Tonnage Capacity of a Press

Even while elastic deflections in a press may not be immediately apparent, they occur throughout any forming process. The term “tonnage capacity” is used to describe the greatest force that can be applied to a press without breaking it. However, the forward tonnage necessary to form the part is what matters most in terms of the press’s structural restrictions, hence the tonnage capacity is only applicable for that purpose (when connections between the shaft and the drive are in compression and uprights are in tension). Although the press’s tonnage capacity is often the first sign of its size or strength, there are other factors to take into account.
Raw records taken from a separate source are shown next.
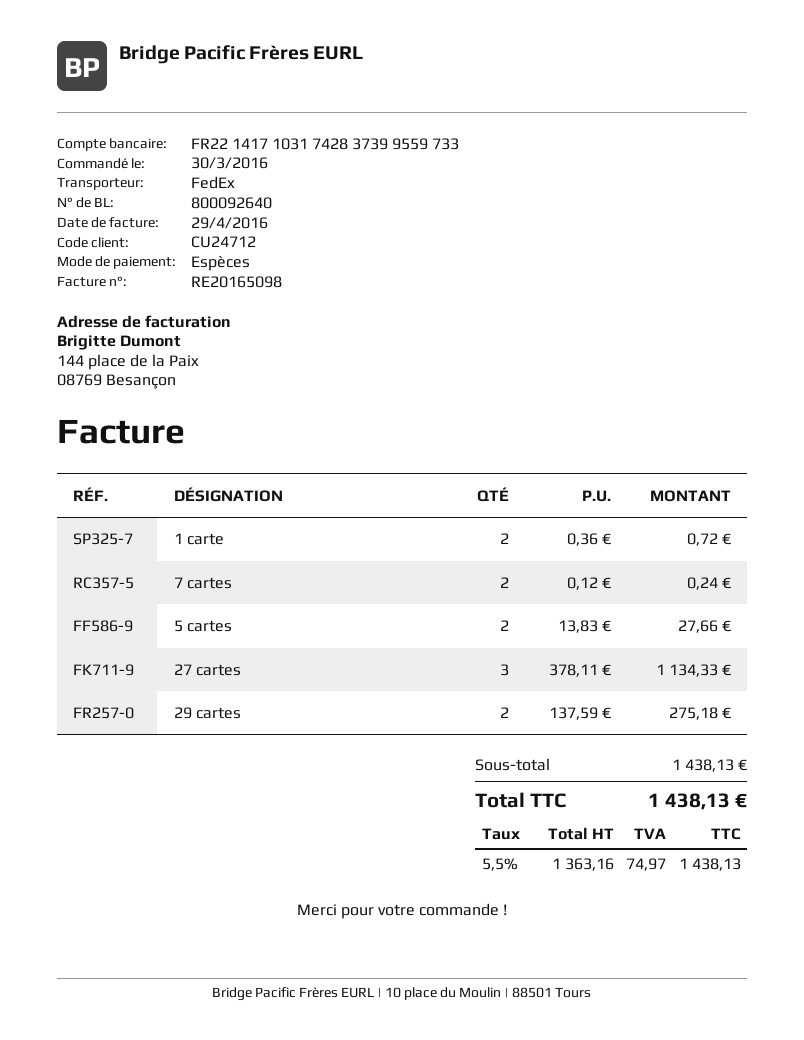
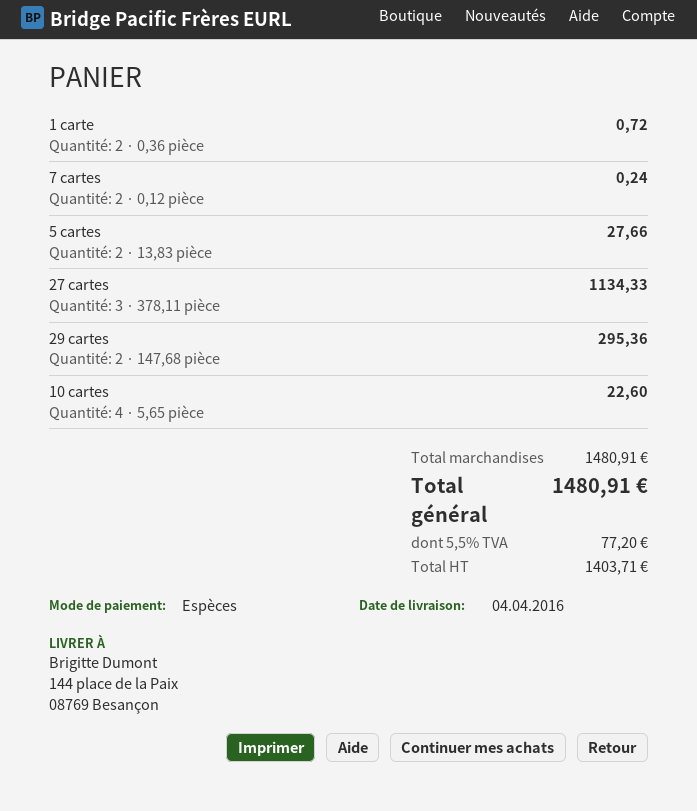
29 cartes: 2 x 137.59 = 275.18 -> 2 x 147.68 = 295.36
10 cartes: none -> 4 x 5.65 = 22.60
subtotal: 1438.13 -> 1480.91
net: 1363.16 -> 1403.71
tax: 5.5% = 74.97 -> 5.5% = 77.20
total: 1438.13 -> 1480.91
Combination of Snap-through and Inverse Tonnage

  • Tonnage in both directions, including forwarding and backward “snap-through” and “reverse,” must be considered when calculating the press tonnage. The two are frequently confused, but they are not the same.
  • Snap-through, on the one hand, is the quick acceleration of the press slide and the linked components following the sudden release of tensions caused by material failure.
  • Forces that cause stress in the connections, however, can be used to determine the inverse tonnage. Although they frequently co-occur, either one can live independently.
  • Snap-through is associated with vibration concerns, while reverse tonnage is linked to troubles with the elastic limitations of the press components.
  • The capacity of a press in the reverse direction is often less than the capacity in the forward direction. Ten percent of a vessel’s tonnage capacity is typically considered an acceptable reverse tonnage. The reverse tonnage capacity of a press may be greater than 50% of the tonnage capacity, depending on the manufacturer and type. Although the forward press capacity may not always be reached, it is crucial to keep in mind that the reverse tonnage may be the limiting factor in some circumstances.
  • The thickness and strength of the material, as well as the press speed, are typically the determining factors in snap-through and reverse tonnage. Last but not least, while a tonnage monitor system can detect reverse tonnage, snap-through can only be detected with the help of vibration analysis techniques.
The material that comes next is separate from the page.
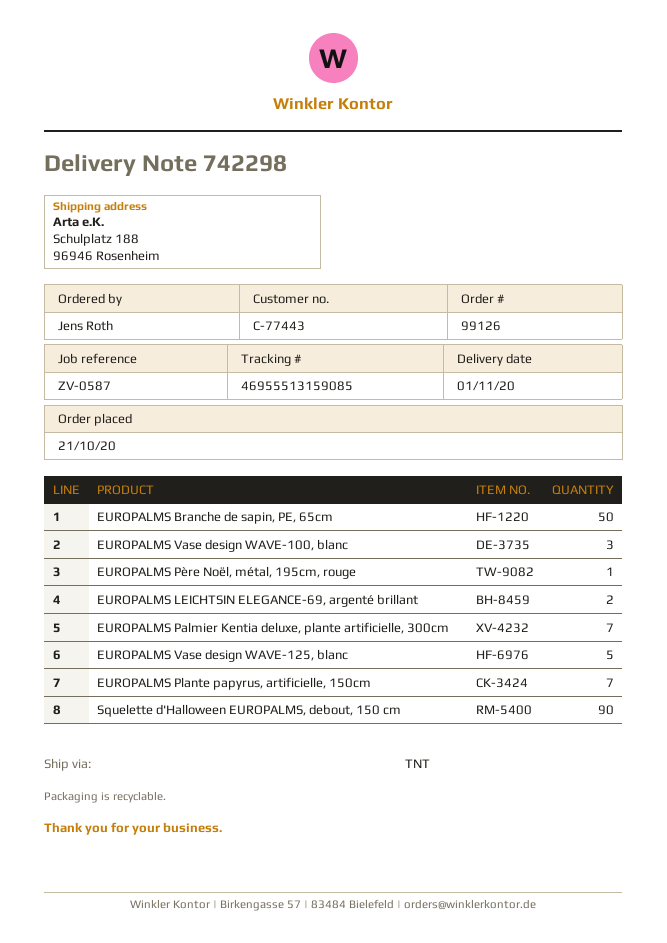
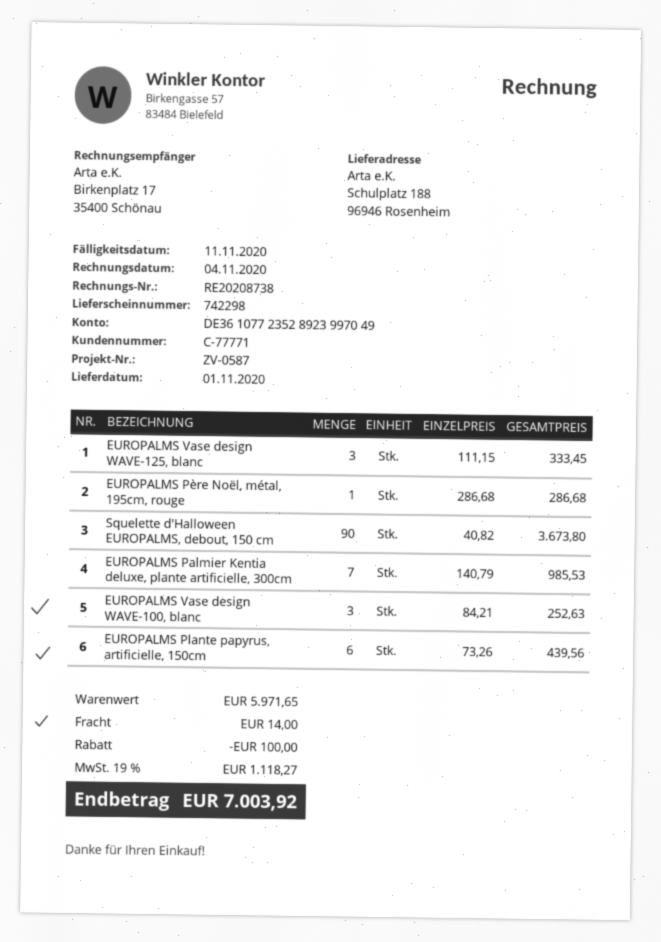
customer number: C-77443 -> C-77771
EUROPALMS Branche de sapin, PE, 65cm: 50 -> none
EUROPALMS LEICHTSIN ELEGANCE-69, argenté brillant: 2 -> none
EUROPALMS Vase design WAVE-125, blanc: 5 -> 3
EUROPALMS Plante papyrus, artificielle, 150cm: 7 -> 6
The tonnage of the Stamping Press

When working with centered loads, all of the press’s tonnage is dispersed throughout the press’s connections.
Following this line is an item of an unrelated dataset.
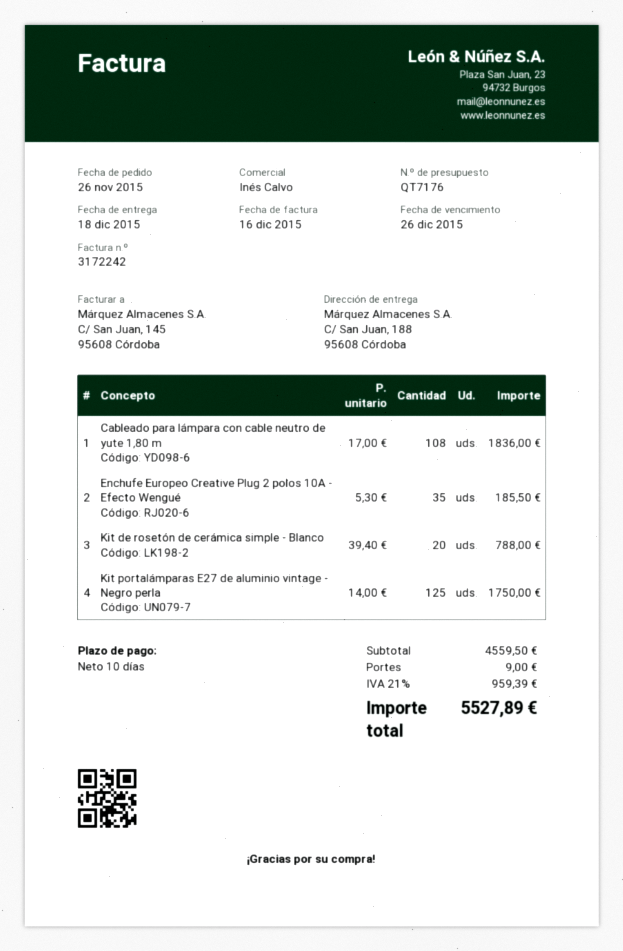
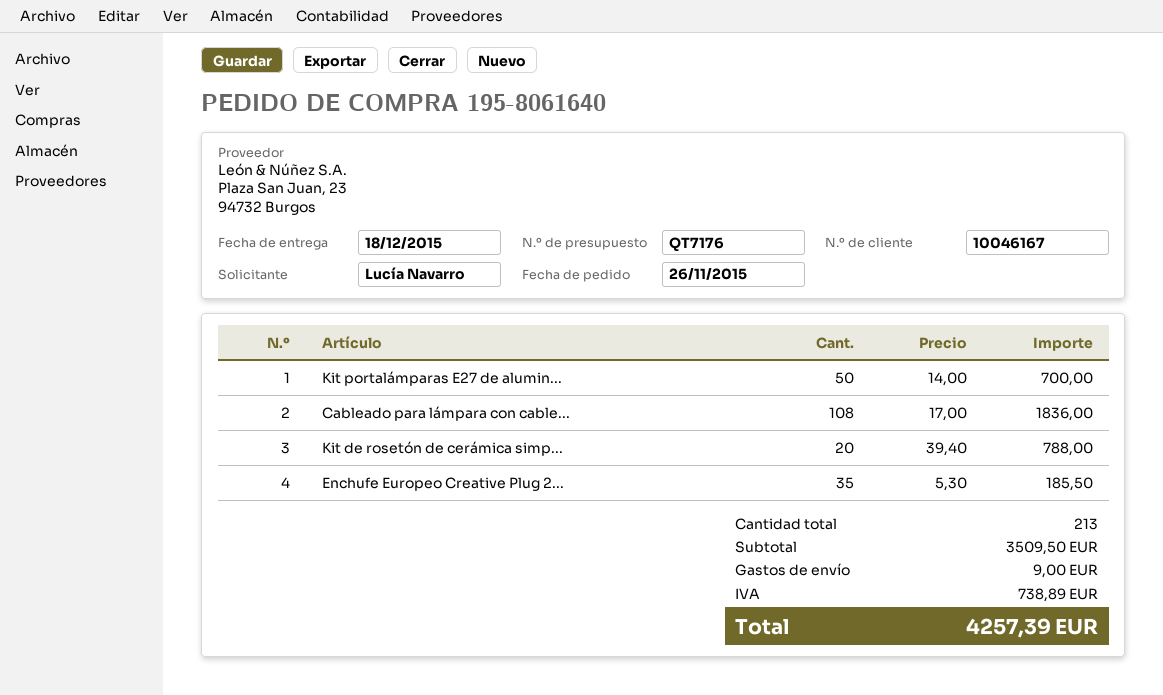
Kit portalámparas E27 de aluminio vintage - Negro perla: 125 x 14.00 = 1750.00 -> 50 x 14.00 = 700.00
subtotal: 4559.50 -> 3509.50
tax: 959.39 -> 738.89
total: 5527.89 -> 4257.39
Inadequate Distribution of Force

Press capacities are often stated for centered loads, where both connections are subjected to the same force. Using a 400-ton press with two connections as an example, they could absorb up to 200 tons per connection.

It is not the same force that is absorbed by the connections, however, when the loading is not centered. Therefore, when the resulting load moves away from the press’s center line, the tonnage capacity diminishes. Taking this into account is crucial since it is possible for the connections to be overloaded even if the forming tonnage is below the tonnage capacity, putting the press structure at risk. Using the press’s off-center load capability, determine the amount and position of the resulting load.

The press’s architecture, number of connections, and guiding mechanisms all contribute to how the press responds to off-center stresses. Because of the uneven distribution of weight, presses with only one connection are the most susceptible to tipping over. The left-to-right resistance of a press increases with the number of connections; the front-to-back support of a press increases with the number of connections.

Capacity in Tons

A press may be able to endure its entire tonnage at any point in the stroke, but it may not be able to apply it continuously. This is true of slider-crank mechanical presses, which constitute the vast majority of the industry. Because of how this mechanism works, the available tonnage maximizes when the rotation angle approaches zero (top dead center, or TDC) and 180 degrees (bottom dead center, or BDC).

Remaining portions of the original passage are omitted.